One might think it would be easy to get people who had no authorization to live in the house out, but this is an odd situation. The laws in Georgia left Everman fighting to regain her home and the current uninvited residents claiming their right to stay.
While Everman fights to get her home back, there is also a couple who purchased the home that can not take ownership. The law defines the family living in the house as being “squatters” who have taken possession of the empty house. They are not a tradition squatter though; they did, in fact, pay someone to move into the house. One of the new residents, Tamera Pritchett, spent a total of $3,000 in move in costs to someone she thought was the owner to cover rent and move in costs.
Pritchett found the fake rental on craigslist.org, where she contacted someone who was impersonating the owner. They most likely saw the house was for sale and realized there was no one living there. The scammer collected a wire transfer from Pritchett and delivered keys to the house.
Pritchett moved into the house with her fiancé and two children. They lived in the home for two weeks before they were told about the problem. In that time they were unaware of any issue with the ownership of the house and had a signed rental agreement in hand. It came as a total shock to the family when Everman stopped into visit and told them it was her house. They were told that the person they rented the home from co-owned the home with Everman and was charged with caring for the rental home. When Everman found the family living in the home, she attempted just to throw them out.
The night before the new owners were set to take possession of the house, Pritchett and her family were kicked out of the house at 11:30 at night. The police were called, but in the long run, they decided that they could not arrest the family for a crime. This was not a case of breaking and entering as Everman had reported to the police. Everman explained the police activity:
“At this point, I’m the legal owner of the property and I shouldn’t have to expend this energy to get someone out that I did not give permission to be in my home. The police officers… decided it wasn’t breaking-and-entering at that point even though there was a broken window and changed locks and I had the deeds to my home and proof that it was my home.”
Even with the deed in hand, that was not enough to force the Pritchett family out.
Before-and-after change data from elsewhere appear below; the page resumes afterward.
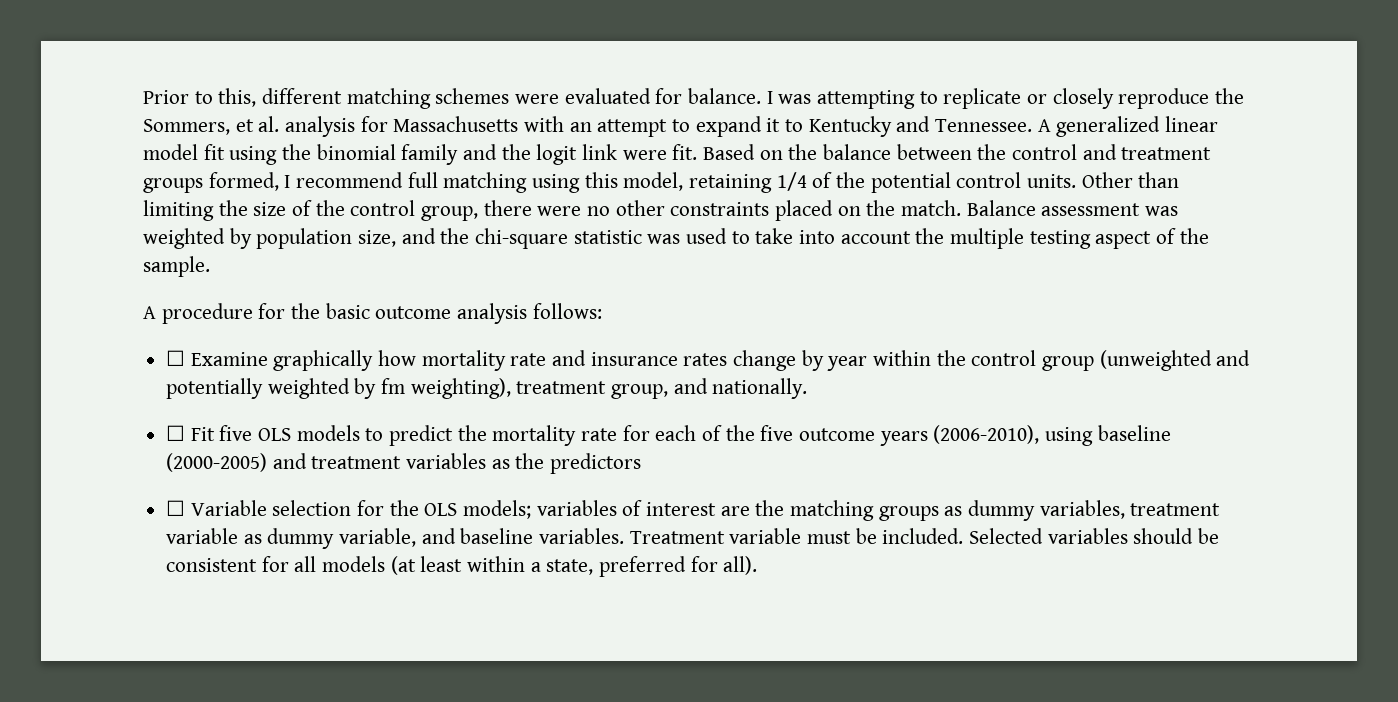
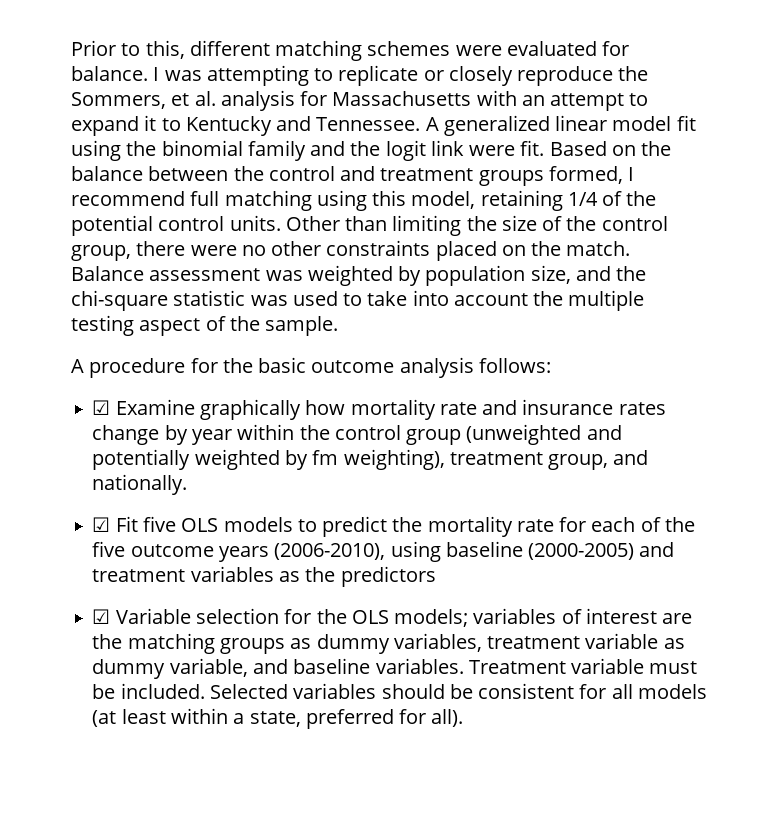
- ☐ Examine graphically how mortality rate and insurance rates change by year within the control group (unweighted and potentially weighted by fm weighting), treatment group, and nationally.
+ ☑ Examine graphically how mortality rate and insurance rates change by year within the control group (unweighted and potentially weighted by fm weighting), treatment group, and nationally.
- ☐ Fit five OLS models to predict the mortality rate for each of the five outcome years (2006-2010), using baseline (2000-2005) and treatment variables as the predictors
+ ☑ Fit five OLS models to predict the mortality rate for each of the five outcome years (2006-2010), using baseline (2000-2005) and treatment variables as the predictors
- ☐ Variable selection for the OLS models; variables of interest are the matching groups as dummy variables, treatment variable as dummy variable, and baseline variables.
+ ☑ Variable selection for the OLS models; variables of interest are the matching groups as dummy variables, treatment variable as dummy variable, and baseline variables.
The new owners are stuck in the middle as Everman and Pritchett argue over the move out dates for the family. The new owners can not move in until the house is vacant. They are having to pay storage fees for their belongings and have essentially become homeless. Their best option so far is to stay with friends and wait out the problem.
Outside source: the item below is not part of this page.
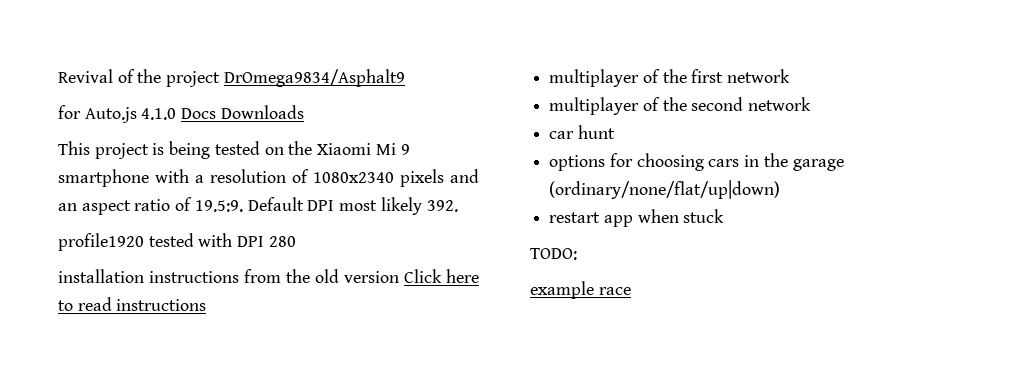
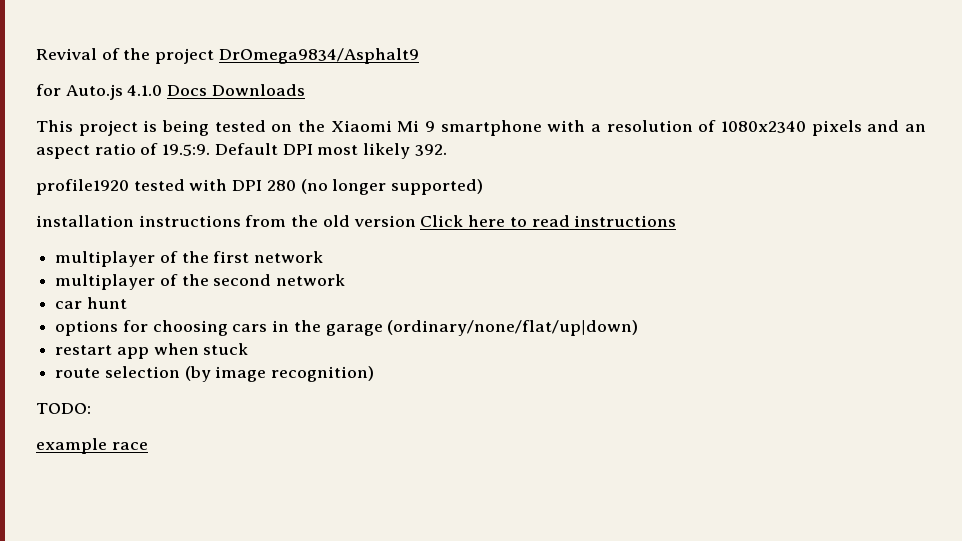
- profile1920 tested with DPI 280
+ profile1920 tested with DPI 280 (no longer supported)
+ route selection (by image recognition)

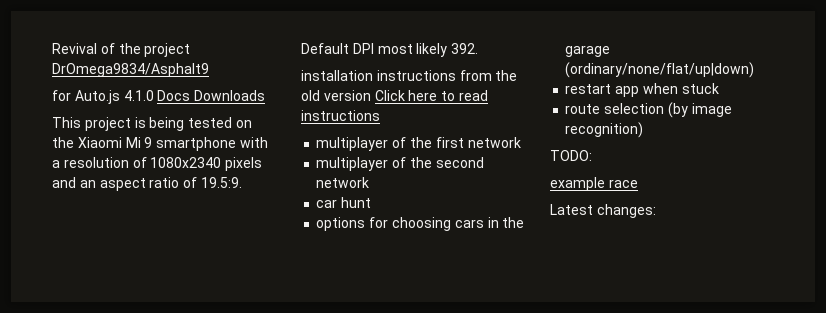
- profile1920 tested with DPI 280 (no longer supported)
+ Latest changes:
While many locals have hassled Pritchett and her family for staying in the home, she is quick to remind them that there are several victims in this case. As she explains:
“I’ve dealt with people harassing me. Threatening me and my family like we’re not the victim. At the end of the day, both sides were victimized by the situation. At the end of the day, yes, we got scammed. We understand that. We understand this is your home. But why can’t we be adults and try to figure this out and go after this person that scammed us and is obviously out here scamming your name and your home.”